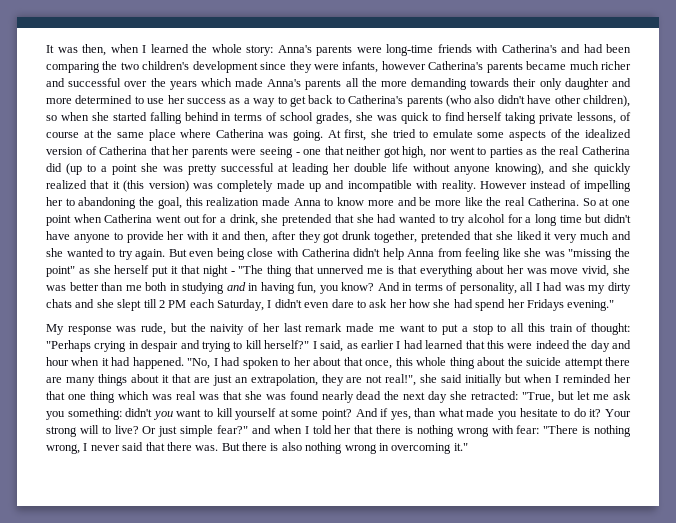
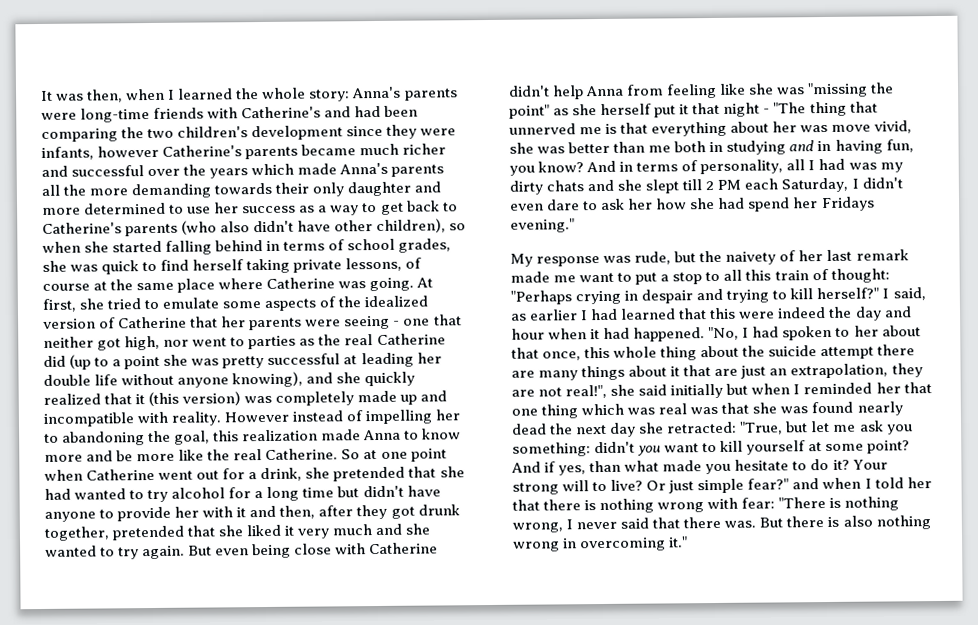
- Anna's parents were long-time friends with Catherina's and had been comparing the two children's development since they were infants, however Catherina's parents became much richer and successful over the years which made Anna's parents all the more demanding towards their only daughter and more determined to use her success as a way to get back to Catherina's parents (who also didn't have other children), so when she started falling behind in terms of school grades, she was quick to find herself taking private lessons, of course at the same place where Catherina was going.
+ Anna's parents were long-time friends with Catherine's and had been comparing the two children's development since they were infants, however Catherine's parents became much richer and successful over the years which made Anna's parents all the more demanding towards their only daughter and more determined to use her success as a way to get back to Catherine's parents (who also didn't have other children), so when she started falling behind in terms of school grades, she was quick to find herself taking private lessons, of course at the same place where Catherine was going.
- At first, she tried to emulate some aspects of the idealized version of Catherina that her parents were seeing - one that neither got high, nor went to parties as the real Catherina did (up to a point she was pretty successful at leading her double life without anyone knowing), and she quickly realized that it (this version) was completely made up and incompatible with reality.
+ At first, she tried to emulate some aspects of the idealized version of Catherine that her parents were seeing - one that neither got high, nor went to parties as the real Catherine did (up to a point she was pretty successful at leading her double life without anyone knowing), and she quickly realized that it (this version) was completely made up and incompatible with reality.
- However instead of impelling her to abandoning the goal, this realization made Anna to know more and be more like the real Catherina.
+ However instead of impelling her to abandoning the goal, this realization made Anna to know more and be more like the real Catherine.
- So at one point when Catherina went out for a drink, she pretended that she had wanted to try alcohol for a long time but didn't have anyone to provide her with it and then, after they got drunk together, pretended that she liked it very much and she wanted to try again.
+ So at one point when Catherine went out for a drink, she pretended that she had wanted to try alcohol for a long time but didn't have anyone to provide her with it and then, after they got drunk together, pretended that she liked it very much and she wanted to try again.
- But even being close with Catherina didn't help Anna from feeling like she was "missing the point" as she herself put it that night - "The thing that unnerved me is that everything about her was move vivid, she was better than me both in studying and in having fun, you know?
+ But even being close with Catherine didn't help Anna from feeling like she was "missing the point" as she herself put it that night - "The thing that unnerved me is that everything about her was move vivid, she was better than me both in studying and in having fun, you know?
- My response was rude, but the naivity of her last remark made me want to put a stop to all this train of thought: "Perhaps crying in despair and trying to kill herself?"
+ My response was rude, but the naivety of her last remark made me want to put a stop to all this train of thought: "Perhaps crying in despair and trying to kill herself?"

About this exercise - The answer must consist of the entries above, reproduced word for word, without any pictures.

Output for this exercise -
- Anna's parents were long-time friends with Catherina's and had been comparing the two children's development since they were infants, however Catherina's parents became much richer and successful over the years which made Anna's parents all the more demanding towards their only daughter and more determined to use her success as a way to get back to Catherina's parents (who also didn't have other children), so when she started falling behind in terms of school grades, she was quick to find herself taking private lessons, of course at the same place where Catherina was going.
+ Anna's parents were long-time friends with Catherine's and had been comparing the two children's development since they were infants, however Catherine's parents became much richer and successful over the years which made Anna's parents all the more demanding towards their only daughter and more determined to use her success as a way to get back to Catherine's parents (who also didn't have other children), so when she started falling behind in terms of school grades, she was quick to find herself taking private lessons, of course at the same place where Catherine was going.
- At first, she tried to emulate some aspects of the idealized version of Catherina that her parents were seeing - one that neither got high, nor went to parties as the real Catherina did (up to a point she was pretty successful at leading her double life without anyone knowing), and she quickly realized that it (this version) was completely made up and incompatible with reality.
+ At first, she tried to emulate some aspects of the idealized version of Catherine that her parents were seeing - one that neither got high, nor went to parties as the real Catherine did (up to a point she was pretty successful at leading her double life without anyone knowing), and she quickly realized that it (this version) was completely made up and incompatible with reality.
- However instead of impelling her to abandoning the goal, this realization made Anna to know more and be more like the real Catherina.
+ However instead of impelling her to abandoning the goal, this realization made Anna to know more and be more like the real Catherine.
- So at one point when Catherina went out for a drink, she pretended that she had wanted to try alcohol for a long time but didn't have anyone to provide her with it and then, after they got drunk together, pretended that she liked it very much and she wanted to try again.
+ So at one point when Catherine went out for a drink, she pretended that she had wanted to try alcohol for a long time but didn't have anyone to provide her with it and then, after they got drunk together, pretended that she liked it very much and she wanted to try again.
- But even being close with Catherina didn't help Anna from feeling like she was "missing the point" as she herself put it that night - "The thing that unnerved me is that everything about her was move vivid, she was better than me both in studying and in having fun, you know?
+ But even being close with Catherine didn't help Anna from feeling like she was "missing the point" as she herself put it that night - "The thing that unnerved me is that everything about her was move vivid, she was better than me both in studying and in having fun, you know?
- My response was rude, but the naivity of her last remark made me want to put a stop to all this train of thought: "Perhaps crying in despair and trying to kill herself?"
+ My response was rude, but the naivety of her last remark made me want to put a stop to all this train of thought: "Perhaps crying in despair and trying to kill herself?"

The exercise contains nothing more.